At the same time, James Murdoch from News Corporation (who proudly own Fox News) has been attacking the BBC for being too "dominant", saying that it threatens journalism.

I know which I'd rather have.

Arrested for asking a policeman for his badge number

Monday, June 22nd, 2009
FIT Watch campaigner Emily Apple assaulted by police

FIT Watch campaigner Emily Apple assaulted by police

http://www.guardian.co.uk/environment/video/2009/jun/21/fit-watch-kingsnorth-arrests

You must watch this video.

Another extremely worrying video from The Guardian showing the British police acting like the fascist thugs they are.

The two women are campaigners with FIT Watch, who undertake 'sousveillance' of the British police teams who monitor and record campaigners at marches and other events. The FIT Watch campaigners photograph and catalogue the police who are cataloguing and photographing them. They watch the watchers.

They are assaulted, restrained at the arms and legs, arrested and thrown into the back of police vans and held without bail for 3 days for nothing more than asking a police officer who has removed his badge numbers to identify himself.

This is Britain today.

Footage from clashes in Iran

Monday, June 22nd, 2009

More and more the regime in Iran seems to ape the reactions of the Shah's regime to the popular uprising. If they continue to ignore the will of the people, and the people remain as united as they seem to be, the days of the ayatollah and the dual political system in Iran could be numbered.

I urge everyone to watch this video and see the increasingly desperate and violent efforts of the Iranian state to put down its people.

Video from Iran of clashes between riot police and protesters

Riot police on motorbikes in Iran

Riot police on motorbikes in Iran

Live updates about the Iran situation

Thursday, June 18th, 2009

http://www.guardian.co.uk/news/blog/2009/jun/17/iran-uprising

The Guardian, one of the last decent newspapers, has an excellent website. Much time I have spent perusing it. Today, I found this link to a live-updating page about the Iran situation.

Two things struck me in particular:

11am:
The man who leaked the real election results from the Interior Ministry - the ones showing Ahmadinejad coming third - was killed in a suspicious car accident, according to unconfirmed reports

11.20am:
A key Iranian figure, Ali Akbar Hashemi Rafsanjani, who has remained invisible since the election, has called an emergency meeting of the Assembly of Experts, according to the US-based Iran expert Reza Aslan.
"If true, this is a bombshell," says Nico Pitney on his excellent live blog of the crisis on the Huffington Post.

There is also a gruesome picture of a young man killed yesterday but I will not re-link that. It is on that page if you care to look. I hope this will not be another Tiananmen, but the senses of hope and danger are the same.

My own relatively uninformed opinion is that the anger initially directed towards Ahmadinejad has now crossed over and that the "other half" of the Iranian dual political system is now feeling the heat.

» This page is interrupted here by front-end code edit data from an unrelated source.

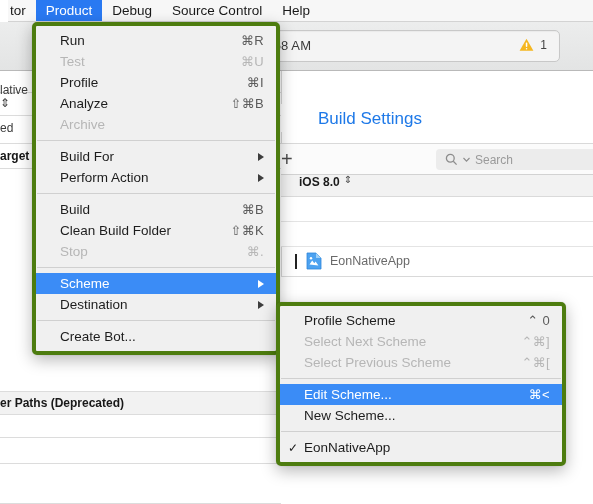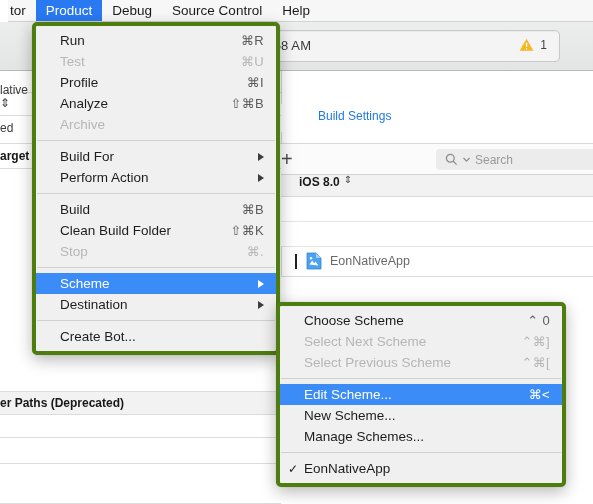--- a/index.html
+++ b/index.html
@@ -59,21 +59,21 @@
   .sliver-line { position: absolute; left: 0; height: 1px; background: #dcdcdc; }
   .sliver-bold { font-weight: bold; color: #151515; font-size: 12px; }
 
   
   .tabbar {
     position: absolute; left: 281px; top: 33px; width: 312px; height: 28px;
     background: #ffffff;
   }
   .tab-link {
     position: absolute; left: 37px; top: 5px;
-    font-size: 12px; color: #1e79e8;
+    font-size: 17px; color: #1e79e8;
   }
   .tabbar-under {
     position: absolute; left: 281px; top: 72px; width: 312px; height: 1px;
     background: #d9d9d9;
   }
 
   
   .filterbar {
     position: absolute; left: 281px; top: 73px; width: 312px; height: 31px;
     background: #fbfbfb;
@@ -356,44 +356,41 @@
     <div class="sep"></div>
 
     <div class="mi">
       <span class="label">Create Bot...</span>
     </div>
   </div>
 
   <div class="menu" id="scheme-menu">
 
     <div class="mi">
-      <span class="label">Choose Scheme</span>
+      <span class="label">Profile Scheme</span>
       <span class="accel">⌃ 0</span>
     </div>
     <div class="mi disabled">
       <span class="label">Select Next Scheme</span>
       <span class="accel">⌃⌘]</span>
     </div>
     <div class="mi disabled">
       <span class="label">Select Previous Scheme</span>
       <span class="accel">⌃⌘[</span>
     </div>
 
     <div class="sep"></div>
 
     <div class="mi selected">
       <span class="label">Edit Scheme...</span>
       <span class="accel">⌘&lt;</span>
     </div>
     <div class="mi">
       <span class="label">New Scheme...</span>
     </div>
-    <div class="mi">
-      <span class="label">Manage Schemes...</span>
-    </div>
 
     <div class="sep"></div>
 
     <div class="mi">
       <span class="check">✓</span>
       <span class="label">EonNativeApp</span>
     </div>
   </div>
 
 </div>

For a good summary of the co-existing systems of democracy and tyranny in Iran, visit this BBC link: How Iran is ruled

This picture really affected me:

Iran protest yesterday

Iran protest yesterday

Jaded Isle is now online!

Monday, June 15th, 2009

I made a decision in setting up this blog that all posts about Irish politics or related matters would be made to another blog, the "Jaded Isle" that my friends have heard about for so long.

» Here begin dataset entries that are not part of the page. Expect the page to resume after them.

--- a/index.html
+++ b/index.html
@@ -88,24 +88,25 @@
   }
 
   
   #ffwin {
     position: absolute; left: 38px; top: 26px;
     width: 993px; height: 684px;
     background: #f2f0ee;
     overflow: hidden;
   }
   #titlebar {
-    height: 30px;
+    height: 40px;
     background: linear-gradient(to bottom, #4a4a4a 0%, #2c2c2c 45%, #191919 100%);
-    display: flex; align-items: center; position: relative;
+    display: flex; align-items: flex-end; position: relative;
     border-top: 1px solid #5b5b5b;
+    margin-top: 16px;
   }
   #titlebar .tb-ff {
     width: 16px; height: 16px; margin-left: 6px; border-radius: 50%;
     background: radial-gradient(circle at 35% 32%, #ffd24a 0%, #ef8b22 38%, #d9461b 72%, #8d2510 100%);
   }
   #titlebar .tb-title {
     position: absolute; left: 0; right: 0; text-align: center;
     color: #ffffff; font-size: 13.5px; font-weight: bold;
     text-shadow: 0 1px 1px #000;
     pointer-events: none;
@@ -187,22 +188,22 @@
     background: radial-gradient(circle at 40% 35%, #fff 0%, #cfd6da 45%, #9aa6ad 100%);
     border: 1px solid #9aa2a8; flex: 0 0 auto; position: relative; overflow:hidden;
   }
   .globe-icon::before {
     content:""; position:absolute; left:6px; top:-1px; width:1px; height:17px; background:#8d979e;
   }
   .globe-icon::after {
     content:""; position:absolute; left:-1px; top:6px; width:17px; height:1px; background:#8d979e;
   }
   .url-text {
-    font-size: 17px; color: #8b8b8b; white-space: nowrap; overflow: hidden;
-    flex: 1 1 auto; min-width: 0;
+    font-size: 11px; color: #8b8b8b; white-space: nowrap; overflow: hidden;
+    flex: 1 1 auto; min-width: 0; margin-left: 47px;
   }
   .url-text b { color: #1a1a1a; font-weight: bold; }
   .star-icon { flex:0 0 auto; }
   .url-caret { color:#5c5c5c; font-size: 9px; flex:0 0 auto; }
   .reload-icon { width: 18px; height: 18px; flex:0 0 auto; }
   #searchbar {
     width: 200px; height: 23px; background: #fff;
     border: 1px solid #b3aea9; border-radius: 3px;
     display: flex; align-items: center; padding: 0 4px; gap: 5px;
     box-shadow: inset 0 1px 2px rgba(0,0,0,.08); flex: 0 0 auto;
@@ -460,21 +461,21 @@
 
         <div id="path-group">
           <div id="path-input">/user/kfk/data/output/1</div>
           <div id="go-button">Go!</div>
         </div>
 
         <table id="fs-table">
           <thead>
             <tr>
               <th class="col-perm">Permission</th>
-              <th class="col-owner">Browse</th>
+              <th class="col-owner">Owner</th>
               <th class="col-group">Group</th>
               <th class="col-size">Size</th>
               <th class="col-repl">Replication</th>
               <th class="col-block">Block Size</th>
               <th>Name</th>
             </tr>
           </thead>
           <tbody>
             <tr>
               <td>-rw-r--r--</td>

It is now online at http://jadedisle.ie

The wry meaning behind the name should hopefully be clear (a play on Emerald Isle).
The reasoning behind a separate blog for this material is not quite so obvious.
Essentially, the reasons are three-fold:

  • to collect all political material in one place that it might eventually have some identity and "brand recognition" in and of itself
  • to isolate the vitriol from the rest of the content here
  • that others might contribute to the site, which would be rather strange on a site bearing my name directly.